Elle consulta la petite montre en or à son poignet.
– Réunion du jour dans dix minutes. C’est l’un des inconvénients de la vie en communauté. Je peux faire autre chose pour vous, monsieur le policier ?
– Une dernière question. Avez-vous une grosse voiture dorée ?
– Non, mais mon frère, oui. Enfin, elle appartenait à mon père, mais c’est lui qui paye l’assurance et l’entretien, et donc il la considère comme la sienne. Il nous la prête à contrecœur quand il n’est pas en Écosse, mais il est là en ce moment, il nous l’a reprise. Il se plaint toujours de l’état dans lequel il la retrouve. À vrai dire, je ne lui en veux pas, les jeunes qui sont ici ne la traitent pas avec beaucoup de respect.
– Qui l’utilise chez vous ?
– Tous ceux qui le souhaitent. Nous nous en servons pour nous ravitailler à Dunoon ou à Glasgow. Pour acheter les produits que nous ne pouvons pas faire pousser ou fabriquer nous-mêmes. Parfois, nous faisons simplement un tour avec. Pour aller pique-niquer, ce genre de chose.
Elle consulta à nouveau sa montre.
– Il habite où, votre frère ? s’enquit McCoy.
– Angus ? Il habite encore notre maison de famille. Elle est à cinq ou six kilomètres d’ici, près d’Invervegain. Vous ne pouvez pas la rater. C’est la maison la plus laide d’Écosse, elle donne sur la baie.
Une jeune femme apparut sur le seuil de la ferme.
– Margo ? Tu es prête ?
– J’arrive, dit Margo. C’est bon, monsieur… ?
– McCoy, dit McCoy en se levant.
Puis, se retournant vers la ferme délabrée :
– Ça ne vous manque jamais ? Hollywood, la vie de star, tout ça ?
Elle secoua la tête.
– Pas le moins du monde. Je ne devrais pas dire ça, j’ai l’air de cracher dans la soupe, mais ça ne m’a jamais plu. Je suis tombée là-dedans par hasard. J’étais jeune, ça semblait une vie facile, et c’était le cas, mais ce que nous faisons ici est bien plus important. Nous essayons de construire une nouvelle vie pour le peuple écossais. C’est autre chose que de se déguiser en lady Macbeth ou en la femme de je-ne-sais-qui pour vendre quelques billets de cinéma.

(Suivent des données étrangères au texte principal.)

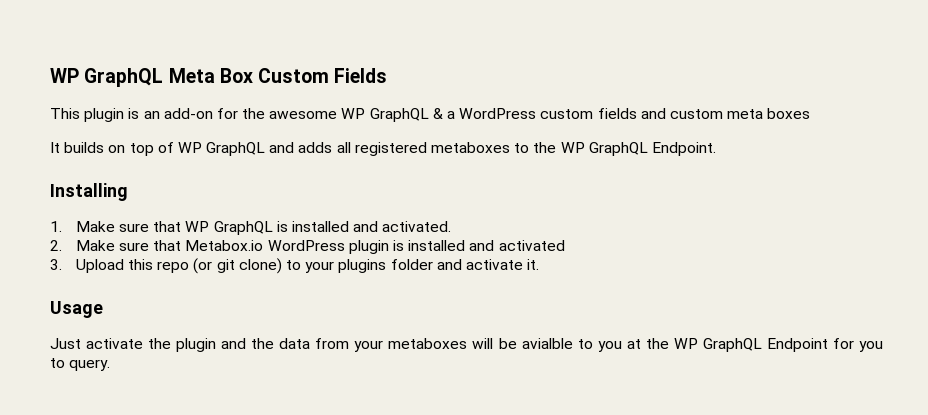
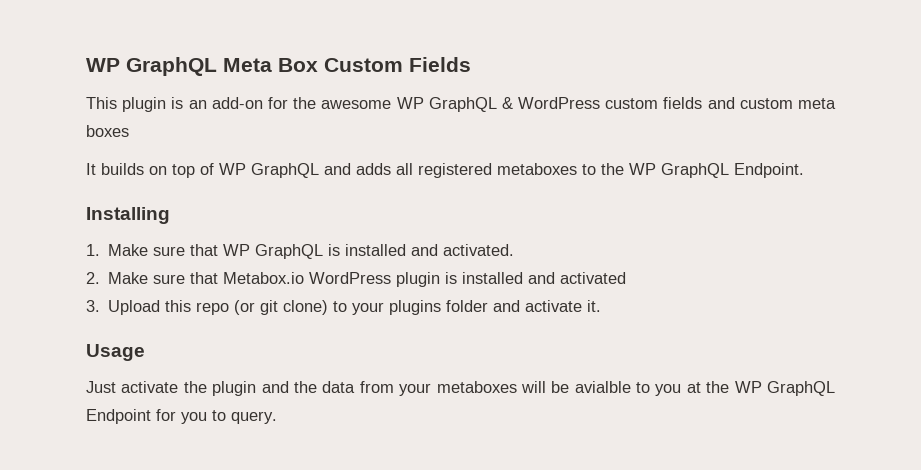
[447,111,456,119] a -> (513, 103) none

McCoy repartit de la ferme, n’en revenant toujours pas d’avoir rencontré Margo Lindsay. « Margo la dingue », comme avaient commencé à la surnommer les journaux lorsqu’elle avait tourné le dos au cinéma pour s’engager en politique. Elle était de toutes les manifestations depuis quelques années, heureuse de parler à la presse des bienfaits du soufisme, du sort des Palestiniens ou de telle ou telle cause qu’elle défendait cette semaine-là.
McCoy l’avait toujours trouvée sympathique malgré ses grands discours. Au moins elle avait un peu le sens de l’humour, contrairement à beaucoup de ses camarades. Le fait qu’elle soit l’une des plus belles femmes qu’il ait jamais vues ne gâchait rien. Pour la plupart des personnages politiques qu’il avait connus, tout était soit noir soit blanc, soit bien soit mal. Elle, au moins, elle laissait la place à quelques nuances de gris. Il n’était cependant pas sûr de partager son dernier engouement en date. Il n’avait pas très envie de faire partie d’une nouvelle Écosse qui impliquait de vivre de porridge et d’œufs dans une ferme boueuse. Même avec une belle vue sur la mer.